Please set down, exactly, the line with "- https://discord.gg/AYbDNEWgHE" and all lines that follow it through the end of the records below.

◆ ◆ ◆

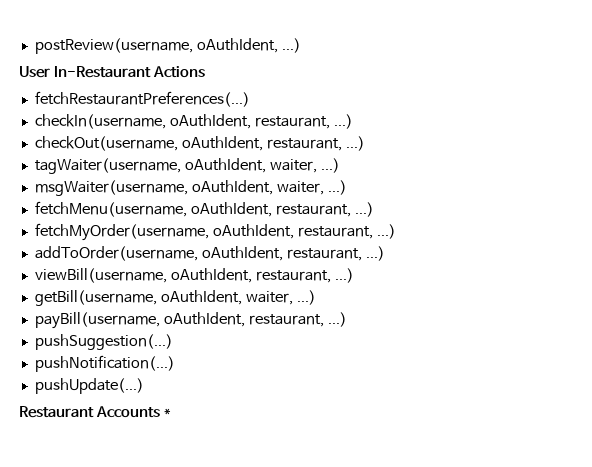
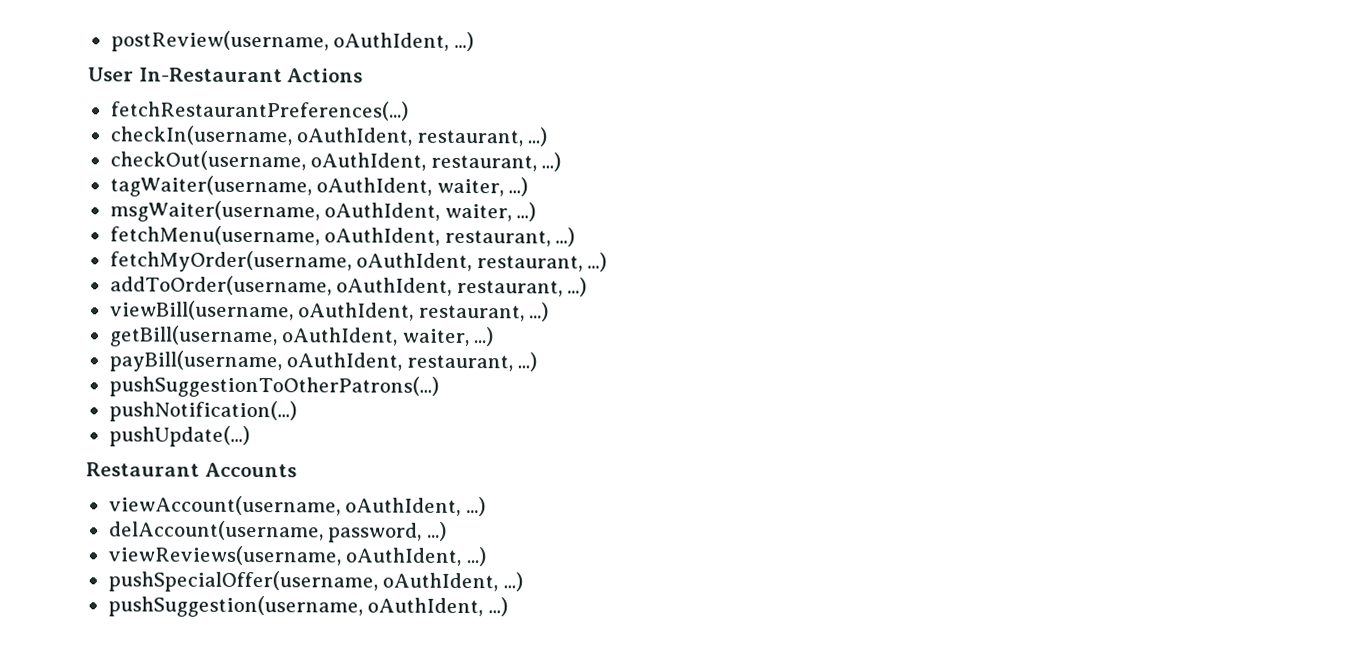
- pushSuggestion(...)
+ pushSuggestionToOtherPatrons(...)
- Restaurant Accounts *
+ Restaurant Accounts
+ viewAccount(username, oAuthIdent, ...)
+ delAccount(username, password, ...)
+ viewReviews(username, oAuthIdent, ...)
+ pushSpecialOffer(username, oAuthIdent, ...)
+ pushSuggestion(username, oAuthIdent, ...)

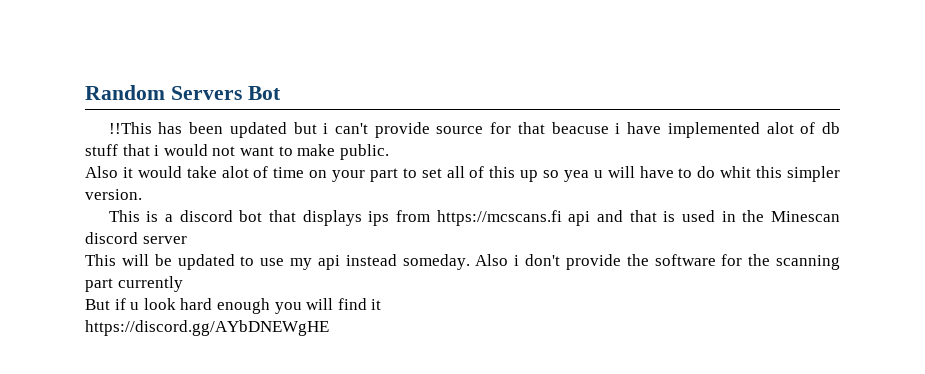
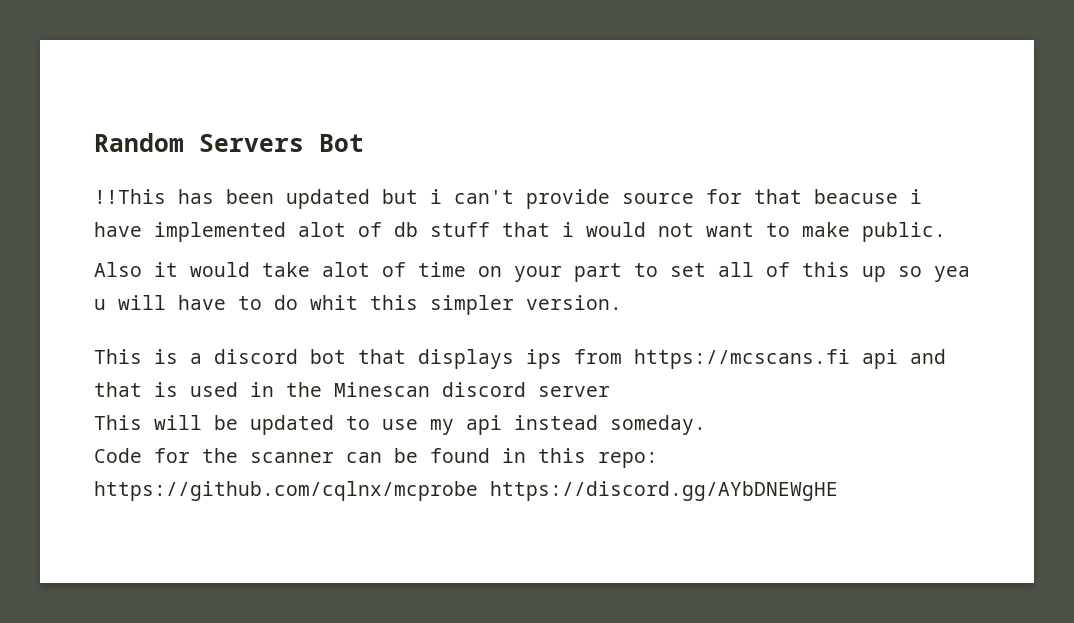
- This will be updated to use my api instead someday. Also i don't provide the software for the scanning part currently
- But if u look hard enough you will find it
- https://discord.gg/AYbDNEWgHE
+ This will be updated to use my api instead someday.
+ Code for the scanner can be found in this repo: https://github.com/cqlnx/mcprobe https://discord.gg/AYbDNEWgHE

◆ ◆ ◆

Response below -
- https://discord.gg/AYbDNEWgHE
+ This will be updated to use my api instead someday.
+ Code for the scanner can be found in this repo: https://github.com/cqlnx/mcprobe https://discord.gg/AYbDNEWgHE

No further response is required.